─── Records for the exercise ───
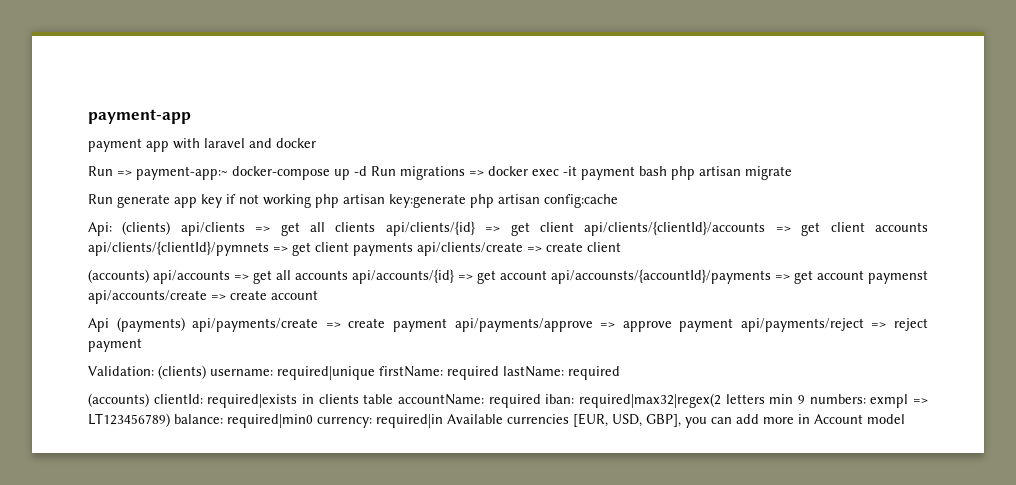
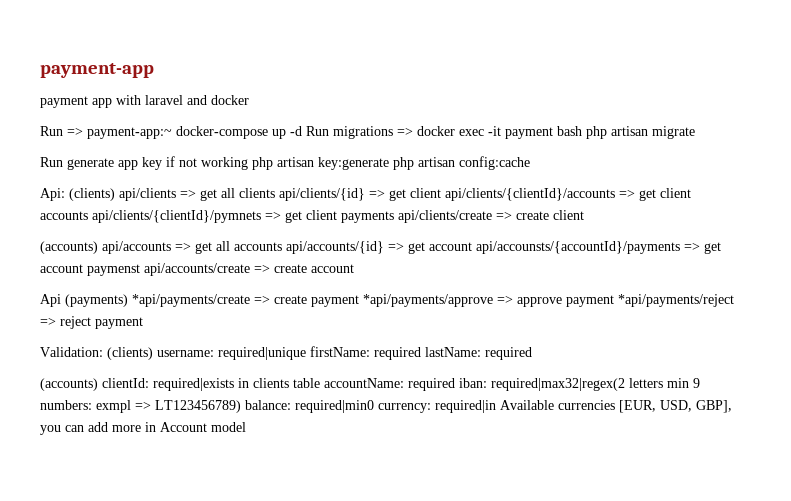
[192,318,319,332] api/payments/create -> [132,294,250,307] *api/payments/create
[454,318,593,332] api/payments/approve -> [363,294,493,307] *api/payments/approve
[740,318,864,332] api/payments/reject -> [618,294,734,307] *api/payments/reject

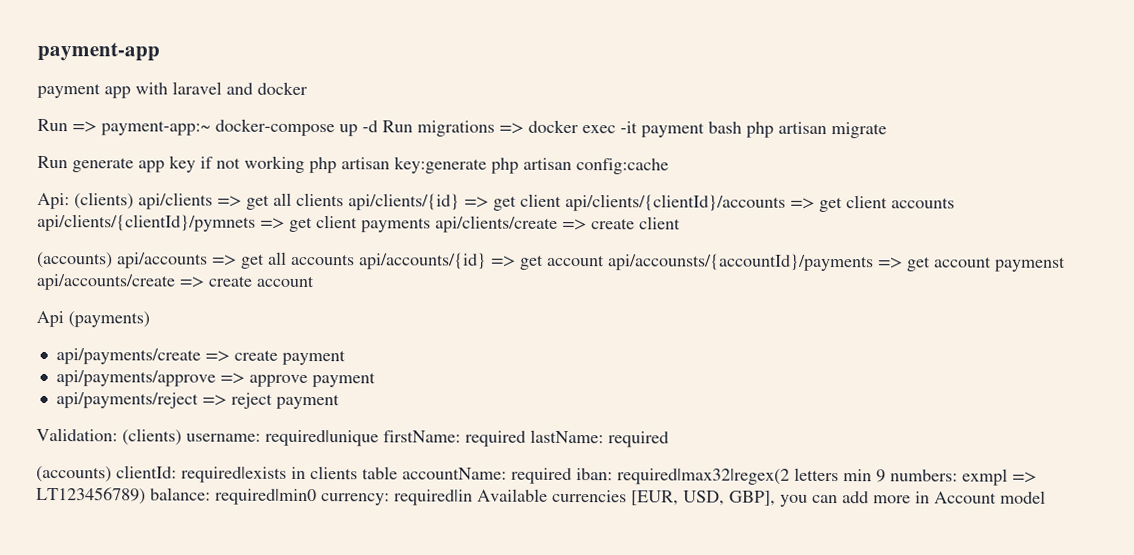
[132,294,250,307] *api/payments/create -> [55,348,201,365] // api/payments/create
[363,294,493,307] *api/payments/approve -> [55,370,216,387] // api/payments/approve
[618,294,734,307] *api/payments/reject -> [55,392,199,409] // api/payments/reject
───
#### What you will do:
Reproduce, word for word, the line containing "[363,294,493,307] *api/payments/approve ->" along with every later line of the listing, and leave out all earlier lines.

#### Final answer:
[363,294,493,307] *api/payments/approve -> [55,370,216,387] // api/payments/approve
[618,294,734,307] *api/payments/reject -> [55,392,199,409] // api/payments/reject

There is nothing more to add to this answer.